Miroku looked at Hisa, who nodded in confirmation. “It’s true,” the headman’s wife said. She poured fresh water into her teapot. “But seeing what happened, I thought you needed to be here.”

“It was something Chiya did?” He asked, giving her hand a squeeze.

Sango dropped her head again. “I didn’t want you to think I was just being jealous. I wasn’t being jealous at all. I was just sewing and talking to our daughters.”

“I believe you,” he said. She took a deep breath, but still avoided his eyes. “What happened that made Hisa-sama send a message like that to me? She said you were going to die of shame.” Miroku dropped her left hand and slipped a finger under her chin so he could see her eyes. “What did she do?”

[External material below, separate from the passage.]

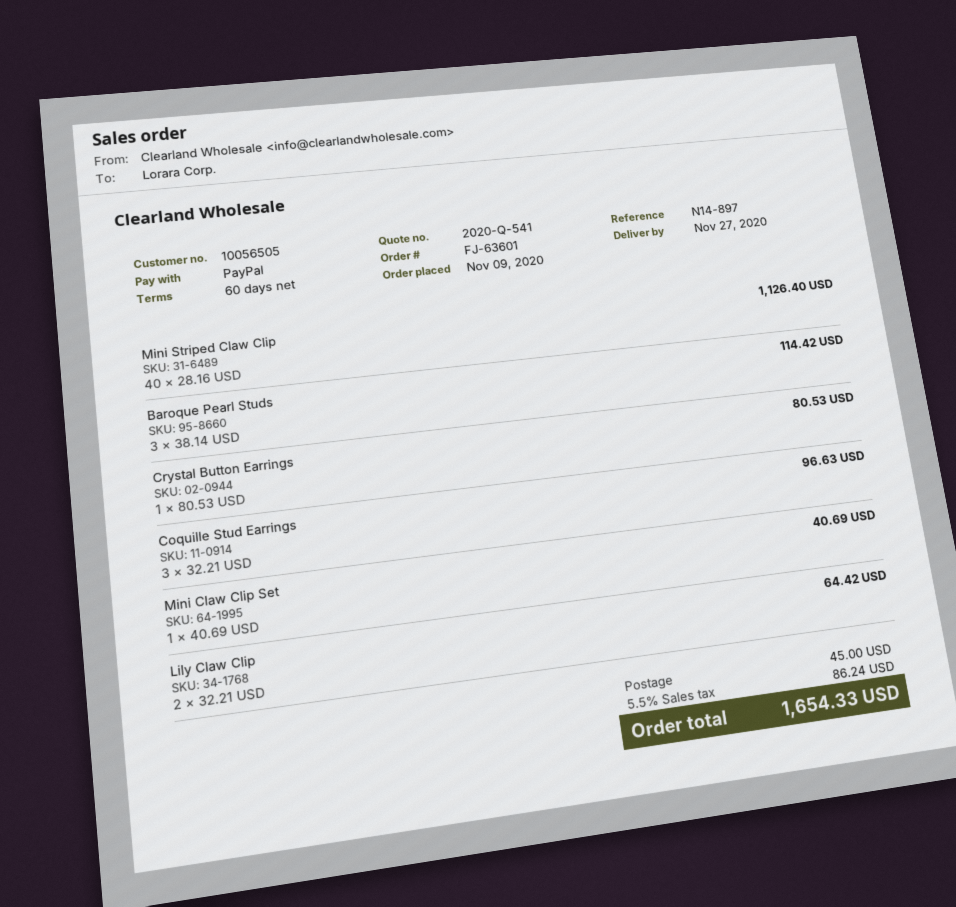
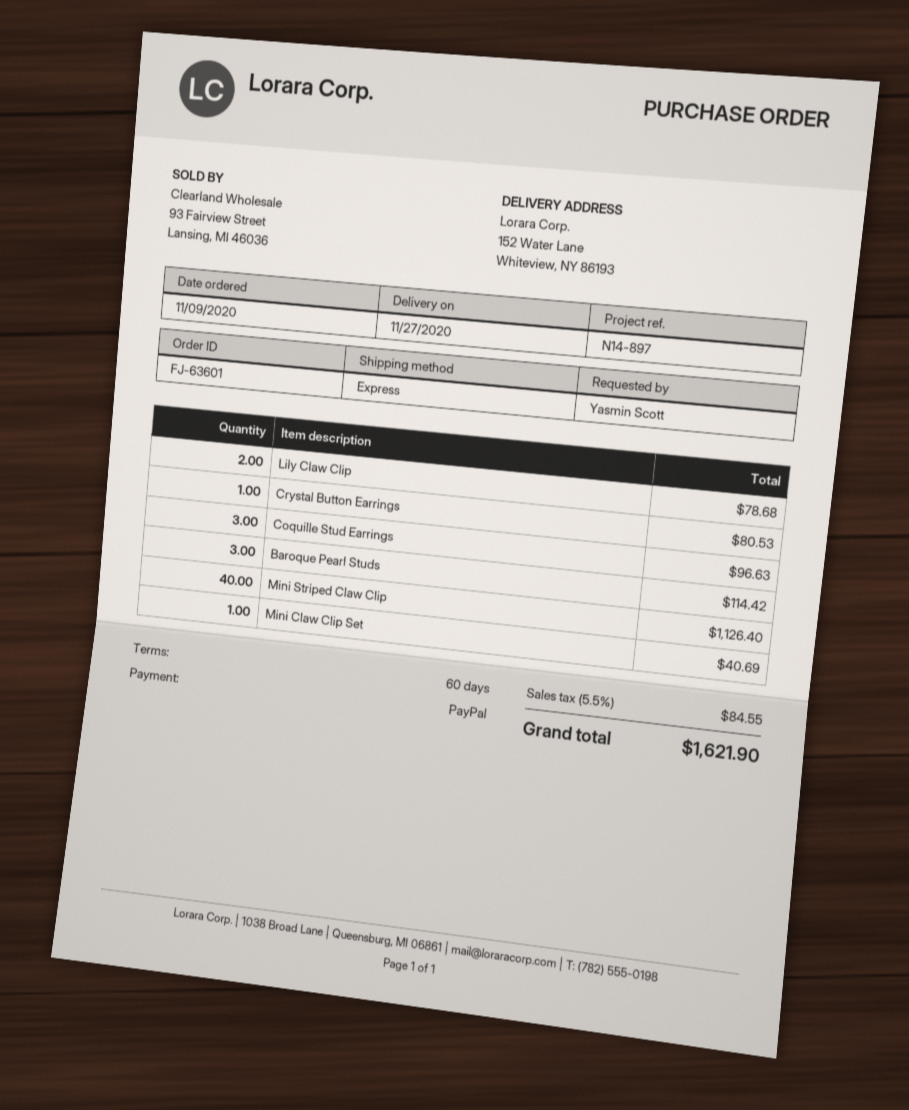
Lily Claw Clip: 2 for 64.42 -> 2 for 78.68
shipping: 45.00 -> none
tax: 5.5% = 86.24 -> 5.5% = 84.55
total: 1654.33 -> 1621.90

Sango chewed on her bottom lip.

“Let him know, Sango-chan,” Chime said, gently.

Sango sighed. “Chiya showed up with Nahoi and began saying awful things.”

“I didn’t ask her to come,” Nahoi said, distressed. “She found out I was coming and wouldn’t leave.”

Miroku nodded and looked at the young woman. She too looked troubled and even a little frightened. “I believe you, Nahoi-sama.” He turned back to Sango.

“I feel so...so...stupid,” Sango said, looking up at him.  “If she were a youkai, or even a bandit, I’d know just what to do, and something like this would never have happened.”

“You shouldn’t feel like that, Sango-chan,” Kagome said.  “Sometimes, it’s the people we have to live with that can be the hardest enemies. Taking down youkai can be easy next to dealing with them.”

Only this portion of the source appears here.